Problem requirements: Out of the listing below, copy every line that carries the string "Cálculo".

Material provided:
┄┄┄┄┄┄┄┄┄┄

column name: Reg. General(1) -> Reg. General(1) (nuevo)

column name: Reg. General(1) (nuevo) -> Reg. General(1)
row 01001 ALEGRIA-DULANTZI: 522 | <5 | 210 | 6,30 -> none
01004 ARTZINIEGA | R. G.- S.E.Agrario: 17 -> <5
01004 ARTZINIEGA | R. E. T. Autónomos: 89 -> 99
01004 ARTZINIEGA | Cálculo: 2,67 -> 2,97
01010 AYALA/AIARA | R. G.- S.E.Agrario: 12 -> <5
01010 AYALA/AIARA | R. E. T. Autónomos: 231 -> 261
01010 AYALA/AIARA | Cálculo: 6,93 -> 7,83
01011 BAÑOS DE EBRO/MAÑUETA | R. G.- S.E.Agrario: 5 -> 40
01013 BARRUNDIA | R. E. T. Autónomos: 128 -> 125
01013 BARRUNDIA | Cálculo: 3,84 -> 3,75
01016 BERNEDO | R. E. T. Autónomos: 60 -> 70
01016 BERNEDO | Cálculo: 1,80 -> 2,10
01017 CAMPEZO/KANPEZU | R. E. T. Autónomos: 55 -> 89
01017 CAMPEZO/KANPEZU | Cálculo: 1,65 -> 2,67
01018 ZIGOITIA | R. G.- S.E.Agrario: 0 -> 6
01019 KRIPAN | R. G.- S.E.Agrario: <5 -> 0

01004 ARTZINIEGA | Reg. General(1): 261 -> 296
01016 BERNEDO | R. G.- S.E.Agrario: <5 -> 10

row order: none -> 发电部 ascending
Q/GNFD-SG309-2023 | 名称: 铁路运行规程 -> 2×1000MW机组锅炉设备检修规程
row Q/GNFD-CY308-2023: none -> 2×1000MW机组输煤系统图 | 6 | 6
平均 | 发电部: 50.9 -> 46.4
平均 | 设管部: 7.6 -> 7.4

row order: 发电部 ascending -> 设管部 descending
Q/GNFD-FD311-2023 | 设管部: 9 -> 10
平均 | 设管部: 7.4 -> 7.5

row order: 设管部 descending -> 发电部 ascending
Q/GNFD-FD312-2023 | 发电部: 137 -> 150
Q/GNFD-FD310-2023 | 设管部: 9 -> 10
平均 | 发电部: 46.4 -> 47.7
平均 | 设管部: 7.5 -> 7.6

┄┄┄┄┄┄┄┄┄┄

Exercise result:
01004 ARTZINIEGA | Cálculo: 2,67 -> 2,97
01010 AYALA/AIARA | Cálculo: 6,93 -> 7,83
01013 BARRUNDIA | Cálculo: 3,84 -> 3,75
01016 BERNEDO | Cálculo: 1,80 -> 2,10
01017 CAMPEZO/KANPEZU | Cálculo: 1,65 -> 2,67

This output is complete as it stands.